HDU-2212 DFS

DFS

Time Limit: 5000/2000 MS (Java/Others)    Memory Limit: 65536/32768 K (Java/Others)

Total Submission(s): 8889    Accepted Submission(s): 5439


Problem Description

A DFS(digital factorial sum) number is found by summing the factorial of every digit of a positive integer. 

For example ,consider the positive integer 145 = 1!+4!+5!, so it's a DFS number.

Now you should find out all the DFS numbers in the range of int( [1, 2147483647] ).

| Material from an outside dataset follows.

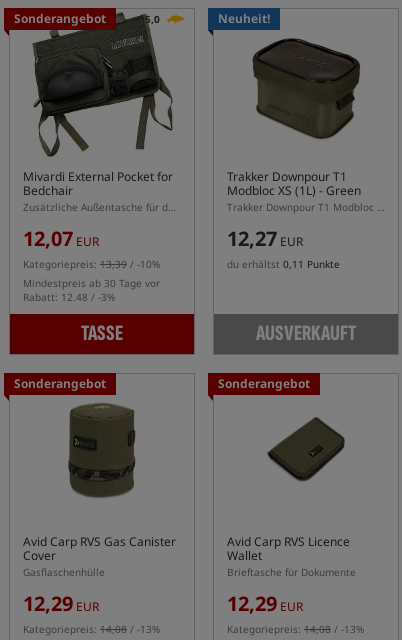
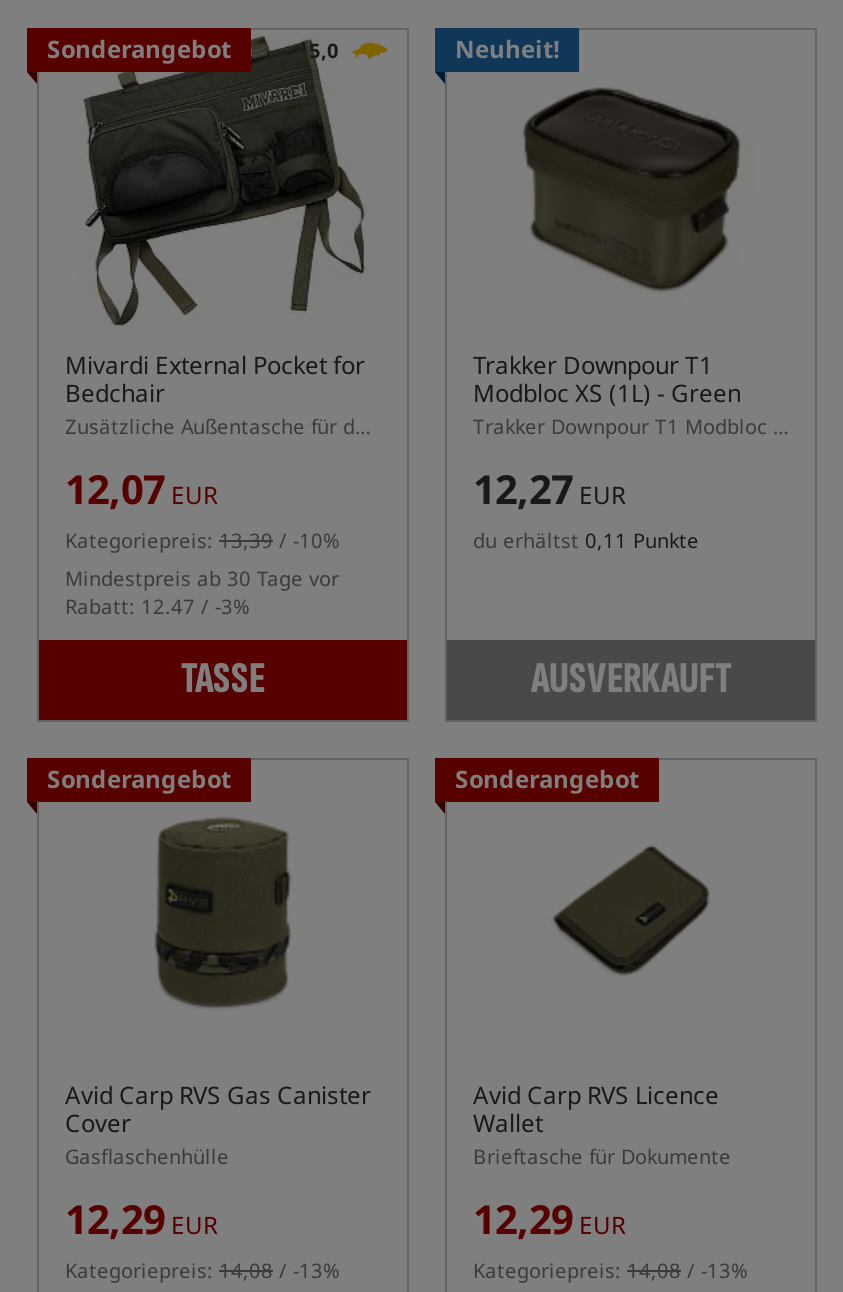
- Rabatt: 12.48 / -3%
+ Rabatt: 12.47 / -3%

There is no input for this problem. Output all the DFS numbers in increasing order. The first 2 lines of the output are shown below.

 

Input

no input

 

Output

Output all the DFS number in increasing order.

 

Sample Output

1
2
......

 

Author

zjt

 

水题

#include <iostream>
#include <stdio.h>
#include <algorithm>
#include <string.h>
#include <cmath>
#include <string>
using namespace std;

int f[10];
int t[10];
int sum;
int tmp;

void init(){
t[0]=1;
for(int i=1;i<=9;i++){
t[i]=t[i-1]*i;
}
}

void fun(int n){
sum=0;
tmp=n;
while(tmp){
sum+=t[tmp%10];
tmp/=10;
}
if(sum==n){
cout<<n<<endl;
}
}

int main(){
init();
for(int i=1;i<=10*t[9];i++){
fun(i);
}
return 0;
}


结果如下:

1
2
145
40585